● Exercise objective:
Please retype every entry, keeping each one exactly as written.

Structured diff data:

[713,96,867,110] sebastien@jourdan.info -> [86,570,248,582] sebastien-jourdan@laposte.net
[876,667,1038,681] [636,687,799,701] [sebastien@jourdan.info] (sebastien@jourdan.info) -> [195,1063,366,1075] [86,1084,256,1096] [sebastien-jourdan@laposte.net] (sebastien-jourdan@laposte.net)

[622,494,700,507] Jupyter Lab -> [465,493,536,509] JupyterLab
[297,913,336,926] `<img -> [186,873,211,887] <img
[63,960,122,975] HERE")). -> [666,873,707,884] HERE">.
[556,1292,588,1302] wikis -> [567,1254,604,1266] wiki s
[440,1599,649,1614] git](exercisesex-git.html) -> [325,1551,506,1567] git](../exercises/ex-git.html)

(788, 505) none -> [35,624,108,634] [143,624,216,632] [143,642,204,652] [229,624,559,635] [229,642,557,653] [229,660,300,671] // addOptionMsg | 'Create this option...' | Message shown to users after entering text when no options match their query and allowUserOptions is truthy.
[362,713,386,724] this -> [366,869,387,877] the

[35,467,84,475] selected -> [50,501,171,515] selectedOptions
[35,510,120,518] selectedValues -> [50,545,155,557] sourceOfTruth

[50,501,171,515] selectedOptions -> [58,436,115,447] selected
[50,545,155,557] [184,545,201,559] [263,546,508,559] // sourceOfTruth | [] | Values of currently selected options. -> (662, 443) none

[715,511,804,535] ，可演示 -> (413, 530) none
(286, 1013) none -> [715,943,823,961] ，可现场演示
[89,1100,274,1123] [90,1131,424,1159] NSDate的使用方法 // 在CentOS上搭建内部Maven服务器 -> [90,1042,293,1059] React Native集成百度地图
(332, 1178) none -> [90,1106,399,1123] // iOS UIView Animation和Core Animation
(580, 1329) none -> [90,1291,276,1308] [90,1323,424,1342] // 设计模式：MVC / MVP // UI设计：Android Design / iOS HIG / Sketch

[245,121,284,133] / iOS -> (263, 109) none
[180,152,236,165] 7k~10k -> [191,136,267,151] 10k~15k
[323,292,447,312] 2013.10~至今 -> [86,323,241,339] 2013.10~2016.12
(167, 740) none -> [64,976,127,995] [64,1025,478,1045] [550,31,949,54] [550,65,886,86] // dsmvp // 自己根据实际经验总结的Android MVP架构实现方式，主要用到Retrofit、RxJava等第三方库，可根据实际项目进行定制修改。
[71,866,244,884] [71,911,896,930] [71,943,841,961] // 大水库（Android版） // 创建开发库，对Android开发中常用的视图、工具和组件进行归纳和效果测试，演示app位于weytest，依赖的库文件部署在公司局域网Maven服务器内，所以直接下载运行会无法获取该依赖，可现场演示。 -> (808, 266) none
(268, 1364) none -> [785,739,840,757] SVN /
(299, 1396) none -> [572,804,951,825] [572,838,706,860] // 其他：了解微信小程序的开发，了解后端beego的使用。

● The answer:
[713,96,867,110] sebastien@jourdan.info -> [86,570,248,582] sebastien-jourdan@laposte.net
[876,667,1038,681] [636,687,799,701] [sebastien@jourdan.info] (sebastien@jourdan.info) -> [195,1063,366,1075] [86,1084,256,1096] [sebastien-jourdan@laposte.net] (sebastien-jourdan@laposte.net)

[622,494,700,507] Jupyter Lab -> [465,493,536,509] JupyterLab
[297,913,336,926] `<img -> [186,873,211,887] <img
[63,960,122,975] HERE")). -> [666,873,707,884] HERE">.
[556,1292,588,1302] wikis -> [567,1254,604,1266] wiki s
[440,1599,649,1614] git](exercisesex-git.html) -> [325,1551,506,1567] git](../exercises/ex-git.html)

(788, 505) none -> [35,624,108,634] [143,624,216,632] [143,642,204,652] [229,624,559,635] [229,642,557,653] [229,660,300,671] // addOptionMsg | 'Create this option...' | Message shown to users after entering text when no options match their query and allowUserOptions is truthy.
[362,713,386,724] this -> [366,869,387,877] the

[35,467,84,475] selected -> [50,501,171,515] selectedOptions
[35,510,120,518] selectedValues -> [50,545,155,557] sourceOfTruth

[50,501,171,515] selectedOptions -> [58,436,115,447] selected
[50,545,155,557] [184,545,201,559] [263,546,508,559] // sourceOfTruth | [] | Values of currently selected options. -> (662, 443) none

[715,511,804,535] ，可演示 -> (413, 530) none
(286, 1013) none -> [715,943,823,961] ，可现场演示
[89,1100,274,1123] [90,1131,424,1159] NSDate的使用方法 // 在CentOS上搭建内部Maven服务器 -> [90,1042,293,1059] React Native集成百度地图
(332, 1178) none -> [90,1106,399,1123] // iOS UIView Animation和Core Animation
(580, 1329) none -> [90,1291,276,1308] [90,1323,424,1342] // 设计模式：MVC / MVP // UI设计：Android Design / iOS HIG / Sketch

[245,121,284,133] / iOS -> (263, 109) none
[180,152,236,165] 7k~10k -> [191,136,267,151] 10k~15k
[323,292,447,312] 2013.10~至今 -> [86,323,241,339] 2013.10~2016.12
(167, 740) none -> [64,976,127,995] [64,1025,478,1045] [550,31,949,54] [550,65,886,86] // dsmvp // 自己根据实际经验总结的Android MVP架构实现方式，主要用到Retrofit、RxJava等第三方库，可根据实际项目进行定制修改。
[71,866,244,884] [71,911,896,930] [71,943,841,961] // 大水库（Android版） // 创建开发库，对Android开发中常用的视图、工具和组件进行归纳和效果测试，演示app位于weytest，依赖的库文件部署在公司局域网Maven服务器内，所以直接下载运行会无法获取该依赖，可现场演示。 -> (808, 266) none
(268, 1364) none -> [785,739,840,757] SVN /
(299, 1396) none -> [572,804,951,825] [572,838,706,860] // 其他：了解微信小程序的开发，了解后端beego的使用。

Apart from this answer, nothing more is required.